_WHAT YOU NEED TO DO_
Beneath this task are records; state how many of their lines hold the word "white", and nothing else.

═══ INFORMATION SHOWN ═══

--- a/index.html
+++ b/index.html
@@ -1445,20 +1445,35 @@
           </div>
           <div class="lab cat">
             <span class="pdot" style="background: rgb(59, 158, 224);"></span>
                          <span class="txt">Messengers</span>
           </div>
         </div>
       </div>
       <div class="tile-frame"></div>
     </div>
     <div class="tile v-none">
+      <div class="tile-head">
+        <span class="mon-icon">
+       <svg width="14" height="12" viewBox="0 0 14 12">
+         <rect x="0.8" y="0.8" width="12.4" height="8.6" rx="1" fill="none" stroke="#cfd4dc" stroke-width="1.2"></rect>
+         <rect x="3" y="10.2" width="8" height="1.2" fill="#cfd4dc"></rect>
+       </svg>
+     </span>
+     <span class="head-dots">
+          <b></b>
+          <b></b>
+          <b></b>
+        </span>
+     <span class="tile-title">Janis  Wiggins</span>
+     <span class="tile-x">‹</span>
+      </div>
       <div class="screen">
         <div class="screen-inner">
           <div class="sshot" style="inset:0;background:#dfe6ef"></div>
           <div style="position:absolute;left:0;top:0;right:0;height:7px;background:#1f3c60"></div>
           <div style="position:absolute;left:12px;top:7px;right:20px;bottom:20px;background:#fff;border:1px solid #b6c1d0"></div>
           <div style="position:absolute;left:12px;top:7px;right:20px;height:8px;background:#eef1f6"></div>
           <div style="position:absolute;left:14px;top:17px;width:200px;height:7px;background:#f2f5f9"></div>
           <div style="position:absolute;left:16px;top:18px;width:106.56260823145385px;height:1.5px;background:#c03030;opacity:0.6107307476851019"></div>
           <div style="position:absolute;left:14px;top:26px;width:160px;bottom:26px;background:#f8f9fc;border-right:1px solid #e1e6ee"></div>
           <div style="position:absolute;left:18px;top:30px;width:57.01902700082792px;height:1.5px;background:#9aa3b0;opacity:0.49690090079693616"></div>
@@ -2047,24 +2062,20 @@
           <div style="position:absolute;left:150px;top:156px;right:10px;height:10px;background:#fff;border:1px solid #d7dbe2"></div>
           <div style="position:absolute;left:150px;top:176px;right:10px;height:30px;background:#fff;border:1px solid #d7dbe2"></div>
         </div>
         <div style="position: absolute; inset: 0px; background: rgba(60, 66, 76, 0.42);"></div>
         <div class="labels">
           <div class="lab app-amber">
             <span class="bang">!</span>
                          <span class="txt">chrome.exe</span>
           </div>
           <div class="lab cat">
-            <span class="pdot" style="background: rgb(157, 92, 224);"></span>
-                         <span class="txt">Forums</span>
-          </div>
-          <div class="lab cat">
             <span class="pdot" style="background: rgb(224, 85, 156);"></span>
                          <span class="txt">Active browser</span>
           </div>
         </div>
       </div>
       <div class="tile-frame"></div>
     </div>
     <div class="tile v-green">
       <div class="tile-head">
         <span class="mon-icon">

═══
═══ INFORMATION SHOWN ═══

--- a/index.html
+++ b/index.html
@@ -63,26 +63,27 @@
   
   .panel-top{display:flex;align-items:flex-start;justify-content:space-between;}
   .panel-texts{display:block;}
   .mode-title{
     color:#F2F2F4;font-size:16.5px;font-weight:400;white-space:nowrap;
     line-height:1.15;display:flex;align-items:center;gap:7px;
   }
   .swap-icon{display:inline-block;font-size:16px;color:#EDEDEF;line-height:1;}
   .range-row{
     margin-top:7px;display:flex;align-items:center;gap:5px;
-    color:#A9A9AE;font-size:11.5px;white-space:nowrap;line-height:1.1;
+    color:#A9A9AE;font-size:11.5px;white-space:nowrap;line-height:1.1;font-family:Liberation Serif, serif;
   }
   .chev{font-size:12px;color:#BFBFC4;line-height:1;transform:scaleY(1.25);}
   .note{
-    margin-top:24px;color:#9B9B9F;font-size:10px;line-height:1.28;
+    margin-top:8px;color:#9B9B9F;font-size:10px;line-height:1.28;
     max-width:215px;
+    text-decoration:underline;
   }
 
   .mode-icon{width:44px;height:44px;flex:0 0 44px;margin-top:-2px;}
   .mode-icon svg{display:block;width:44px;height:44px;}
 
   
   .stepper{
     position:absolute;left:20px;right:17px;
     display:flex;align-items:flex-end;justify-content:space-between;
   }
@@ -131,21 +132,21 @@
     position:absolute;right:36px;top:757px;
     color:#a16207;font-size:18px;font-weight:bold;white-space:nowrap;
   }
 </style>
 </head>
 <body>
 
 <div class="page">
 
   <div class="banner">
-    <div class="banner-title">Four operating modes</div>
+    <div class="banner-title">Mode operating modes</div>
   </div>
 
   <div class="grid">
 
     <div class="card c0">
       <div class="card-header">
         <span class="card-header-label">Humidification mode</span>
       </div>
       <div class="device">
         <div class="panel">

═══
═══ INFORMATION SHOWN ═══

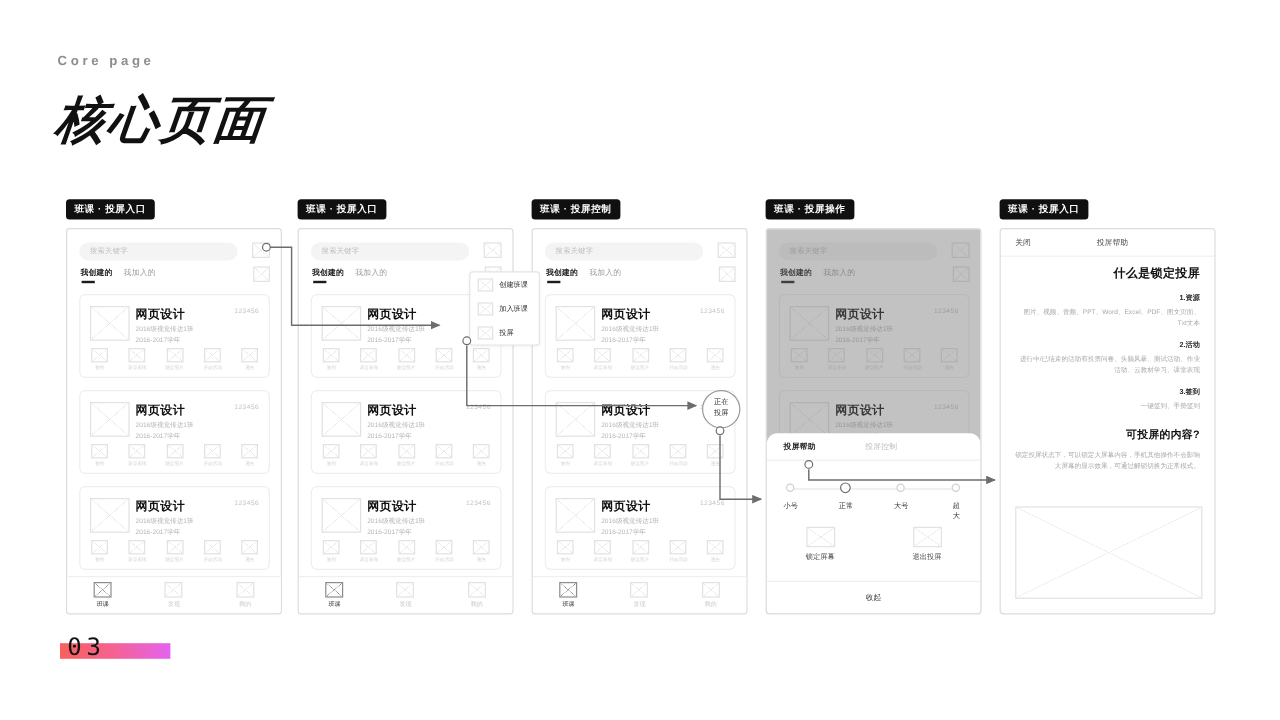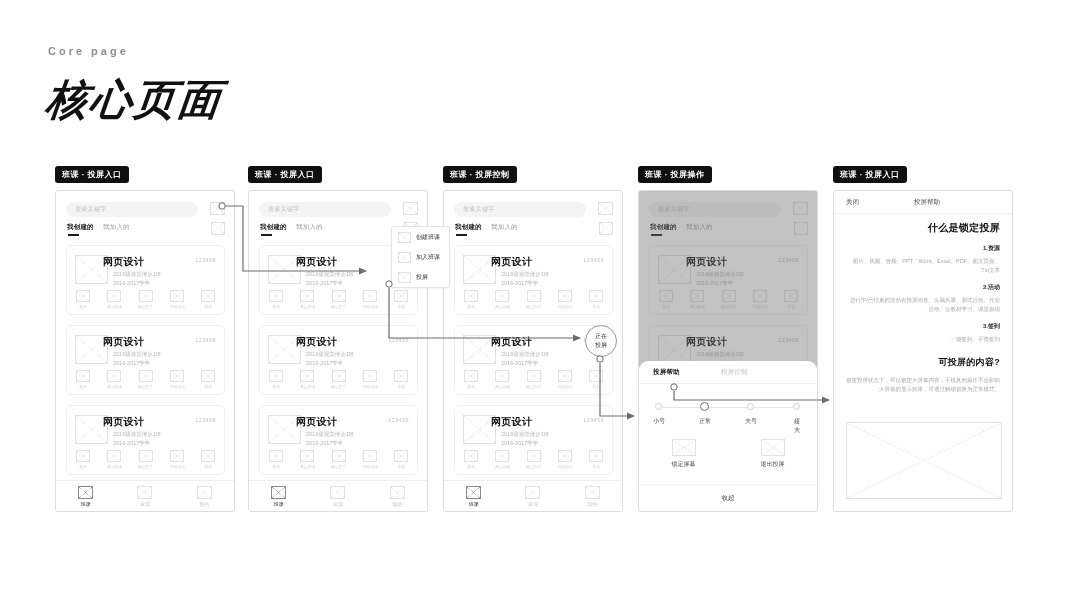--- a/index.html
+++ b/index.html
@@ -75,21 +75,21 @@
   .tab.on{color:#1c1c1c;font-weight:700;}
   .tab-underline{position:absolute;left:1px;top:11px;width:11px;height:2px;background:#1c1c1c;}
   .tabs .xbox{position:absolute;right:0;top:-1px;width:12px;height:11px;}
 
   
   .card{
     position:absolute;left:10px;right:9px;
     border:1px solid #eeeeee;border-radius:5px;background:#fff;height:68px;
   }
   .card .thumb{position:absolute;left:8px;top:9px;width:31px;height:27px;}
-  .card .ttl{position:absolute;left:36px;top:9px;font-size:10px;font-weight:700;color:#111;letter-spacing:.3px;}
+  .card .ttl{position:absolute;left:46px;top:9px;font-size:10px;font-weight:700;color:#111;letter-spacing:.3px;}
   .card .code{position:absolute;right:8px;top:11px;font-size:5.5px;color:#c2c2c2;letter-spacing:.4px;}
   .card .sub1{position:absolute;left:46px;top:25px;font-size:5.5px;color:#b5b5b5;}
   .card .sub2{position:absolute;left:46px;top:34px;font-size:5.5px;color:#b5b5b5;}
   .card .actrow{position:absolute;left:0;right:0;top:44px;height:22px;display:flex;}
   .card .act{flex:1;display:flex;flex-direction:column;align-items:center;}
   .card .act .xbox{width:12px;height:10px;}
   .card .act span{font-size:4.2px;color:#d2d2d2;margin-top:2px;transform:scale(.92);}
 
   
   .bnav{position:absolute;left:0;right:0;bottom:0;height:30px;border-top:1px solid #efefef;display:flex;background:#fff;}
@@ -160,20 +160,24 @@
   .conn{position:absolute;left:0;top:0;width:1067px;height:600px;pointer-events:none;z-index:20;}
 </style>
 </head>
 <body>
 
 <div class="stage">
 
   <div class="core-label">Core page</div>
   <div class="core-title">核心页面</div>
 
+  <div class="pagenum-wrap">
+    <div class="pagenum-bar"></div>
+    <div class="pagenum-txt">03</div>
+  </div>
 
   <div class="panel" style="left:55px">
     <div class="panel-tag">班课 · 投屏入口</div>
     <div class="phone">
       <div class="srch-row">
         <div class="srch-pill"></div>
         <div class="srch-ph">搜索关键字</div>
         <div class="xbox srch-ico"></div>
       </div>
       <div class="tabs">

═══

_SOLUTION TO THE EXERCISE_
4